Sept. 7, 2010 -- There may actually be an unhealthy downside to losing weight.
A new study finds that blood levels of substances known as persistent organic pollutants were higher in people who had lost weight compared to people who maintained or gained weight.
Persistent organic pollutants (POPs) are compounds created by humans in industrial processes and have been linked to a wide range of illnesses, including type 2 diabetes, cancer, dementia, and heart disease. The study appears in the International Journal of Obesity.
Persistent organic pollutants are stored in fat tissues in the body. But when the amount of fat is decreased -- as through weight loss -- they may be released into the bloodstream, where they may enter vital organs, such as the heart and brain.
In the study, researchers compared levels of seven common persistent organic pollutants in 1,099 adults who participated in a national health study in 1999-2002.
They found levels of POPs were significantly higher in adults who had experienced more weight loss.

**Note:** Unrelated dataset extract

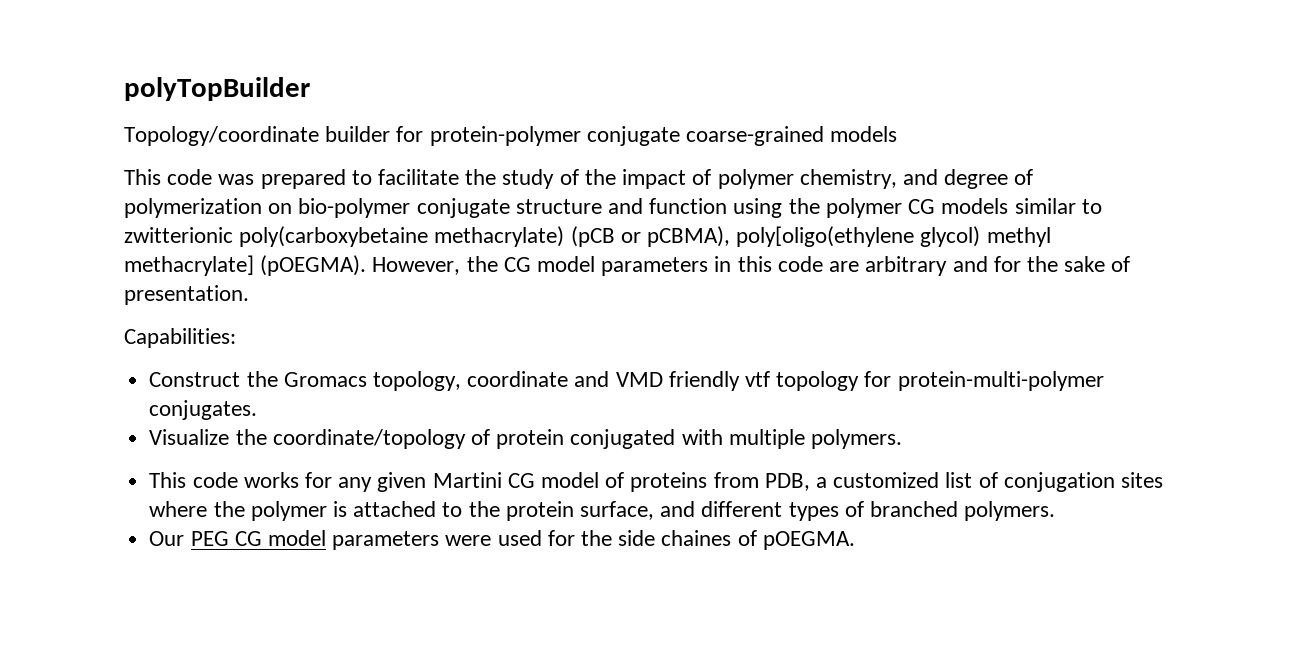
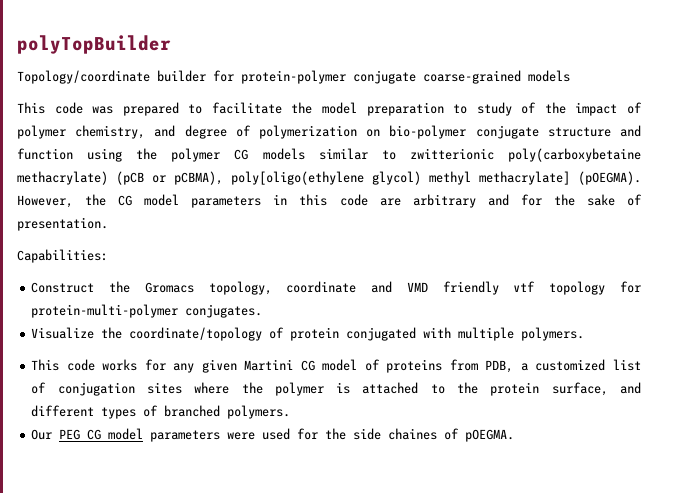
(497, 177) none -> [322,102,468,116] model preparation to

This effect was slightly higher in people who had maintained their weight loss for 10 years or more, compared with people who had sustained it for only one year.
Researchers say the findings may help explain why some studies have suggested, though not proven, that the risk of heart disease, dementia, or death may sometimes increase after weight loss.
However, it's still unclear whether this release of the persistent organic pollutants associated with weight loss or pre-existing obesity-related illnesses are responsible for this increase in risk. Further study will be needed to determine whether this release of persistent organic pollutants is responsible for any negative health effects following weight loss.